Amazing new plane keeps catching on fire. Here are the questions you've been asking and the answers you need.

This article was originally published on January 17, 2013.-Eds.

Q: What is the 787 Dreamliner and why do we care?
A: The Dreamliner is a massive jet from Boeing, the company's most fuel-efficient airliner and the first major airplane to be made with composite materials--specifically, carbon fiber reinforced plastic. It's made of 80% composite by volume, which makes it much lighter than typical planes without sacrificing strength, and has a lot of nice consumer-facing features--bigger windows, new noise reduction techniques, modular bathrooms, and more space for passengers. It'll hold up to 296 passengers, too--this is a big boy. It's not a revolutionary plane, but we all care about it because it's the next evolution of the planes we'll all take. You probably won't fly on an all-electric plane any time soon, but you probably will fly on a Dreamliner.

Q: Cool! So how come I can't catch one flying out of my local airport tomorrow?
A: Well, here's the thing about the Dreamliner: it's been plagued with more serious problems than any other major new jet line in recent memory. Its batteries have a tendency to catch on fire. Earlier this week, both Japan Airlines and the FAA grounded all Dreamliners under their control until we can get a handle on why these things keep breaking.

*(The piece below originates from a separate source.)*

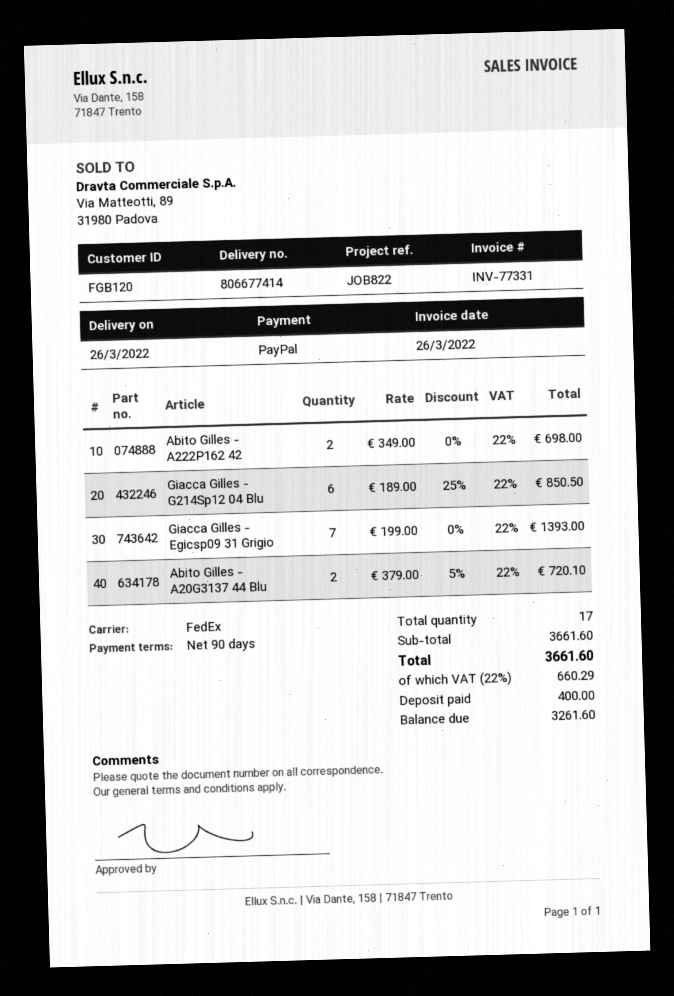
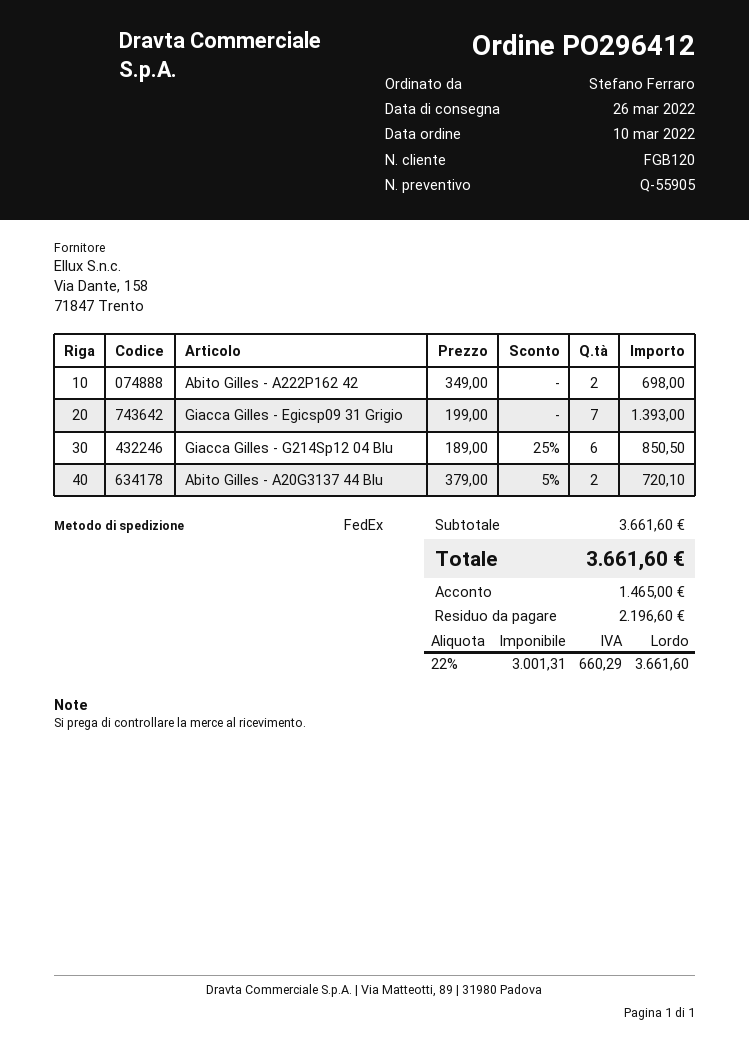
deposit: 400.00 -> 1465.00
balance: 3261.60 -> 2196.60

Q: What's wrong with them?
The Dreamliner relies on electrical power much more than its predecessor, the 777. Earlier planes used bleed air, which is super-hot, super-pressurized air taken from within the engine, and used it for all kinds of functions, from de-icing to pressurizing the cabin itself. But in order to cut down on energy use, the 787 relies instead on electrical power for that, from some very powerful lithium ion batteries. Those batteries have of late taken up a new hobby: catching on fire and freaking the hell out of all of us.

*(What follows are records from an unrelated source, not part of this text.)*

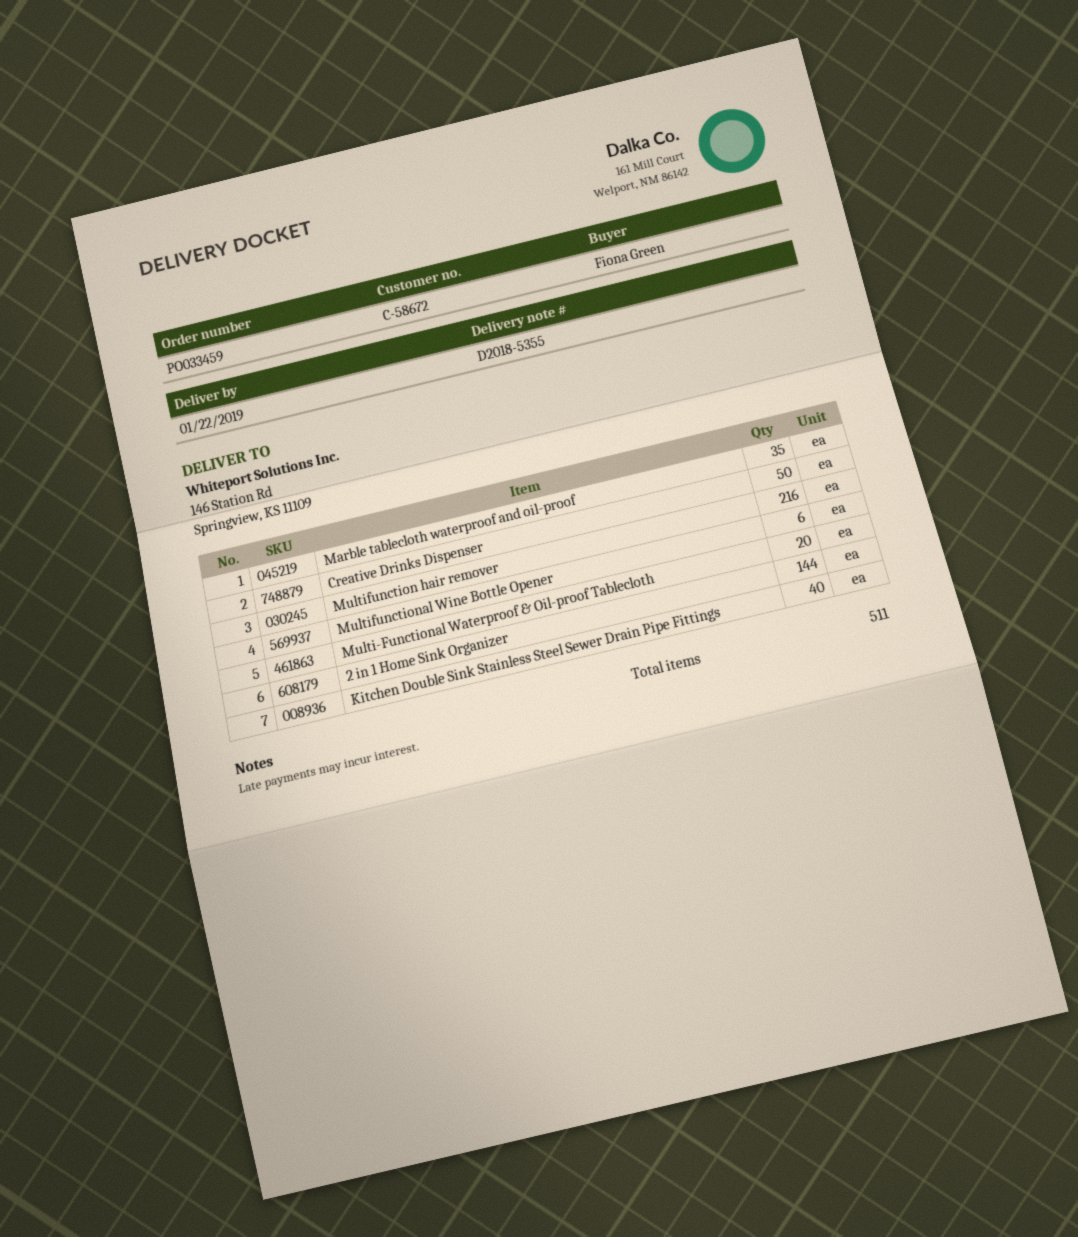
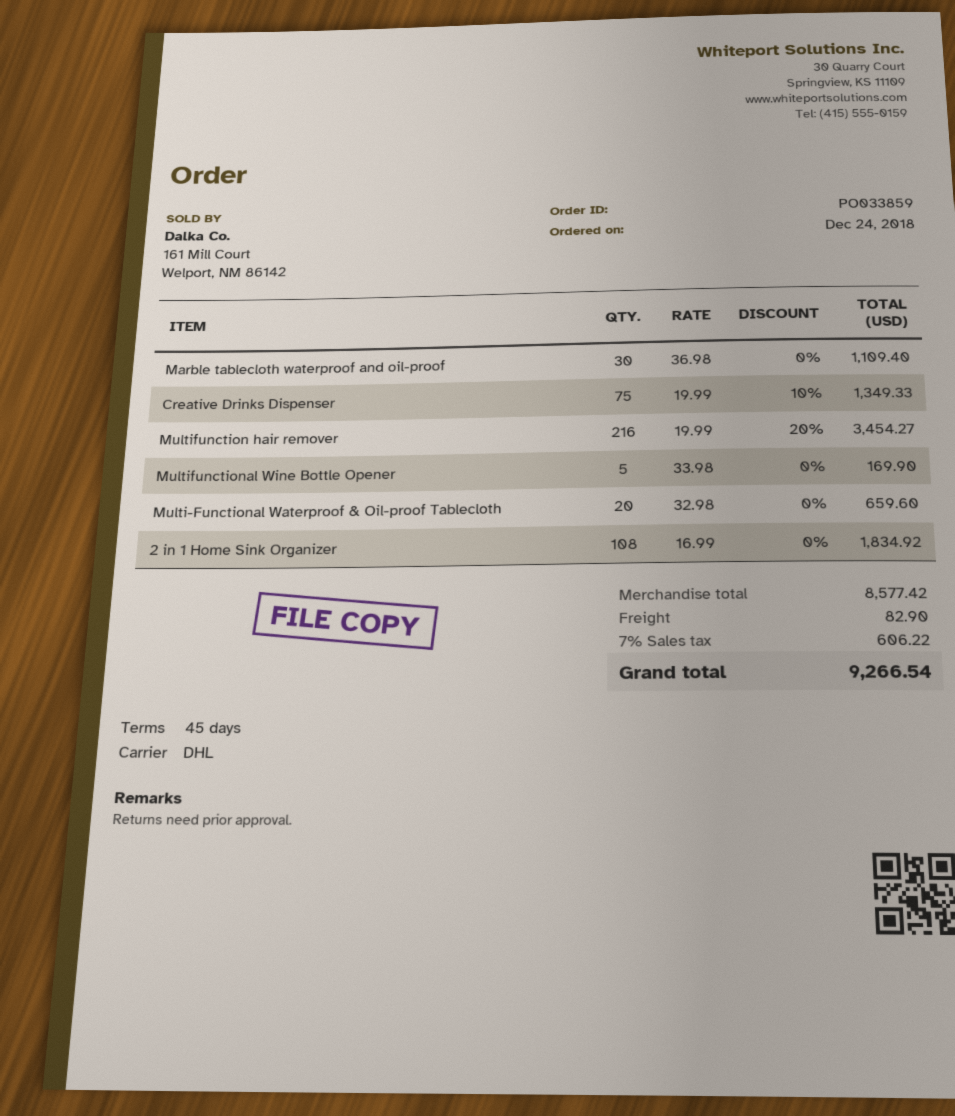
order number: PO033459 -> PO033859
Marble tablecloth waterproof and oil-proof: 35 -> 30
Creative Drinks Dispenser: 50 -> 75
Multifunctional Wine Bottle Opener: 6 -> 5
2 in 1 Home Sink Organizer: 144 -> 108
Kitchen Double Sink Stainless Steel Sewer Drain Pipe Fittings: 40 -> none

Q: Wait a second, lithium ion batteries? Like in hybrid/electric cars? And phones and laptops and a million other things?
A: Well, kinda. There are different kinds of lithium ion batteries, using different chemicals and different reactions, and they behave pretty differently. This is a great explanation of what's going on in those batteries, but in short, the Dreamliner uses cobalt oxide batteries, the same kind as what's used in smartphones, laptops, and tablets. It's chosen for all of those purposes because it's got a crazy-high energy content for its size and weight--like, twice that of the batteries used in electric cars--but it also has one very big problem. That would be heat.

Gadget makers have worked for years on cooling methods so their batteries don't catch on fire, and sometimes they do anyway, but these batteries are pretty small and not all that hazardous. The batteries in a Dreamliner, on the other hand, are huge. And on fire.

Q: But planes always have problems at first, right? Aren't these just growing pains?
A: Yeah, that's a common thought, helped along by just about every Boeing exec and anyone else who has a financial stake in the Dreamliner not catching on fire repeating it. And it's not false, exactly. But the problems the Dreamliner is having aren't exactly the same kinds of problems as, say, the Boeing 777. The 777 has had eight so-called "aviation occurrences," which is airplane code for "accidents." But those problems were mostly easy to solve--there were a few issues with the de-icing system, which was subsequently redesigned, and all the other issues were one-offs, like a 2011 cockpit fire that was probably due to "a possible electrical fault with a supply hose in the cockpit crew oxygen system."

The Dreamliner has had many more problems. Cockpit windows have cracked several times. At least three of the 50 active Dreamliners have had overheating problems with the lithium ion batteries, leading to smoke and/or fire. Two planes have had fuel leak problems. These are much more difficult to manage than a de-icing flaw; you can't just swap out the batteries, since there are no other batteries with the same size and energy storage, and as the batteries are a much more integral part of the plane's entire operation, this isn't a small issue. The fact that the Dreamliners have had similar problems is a cause for concern.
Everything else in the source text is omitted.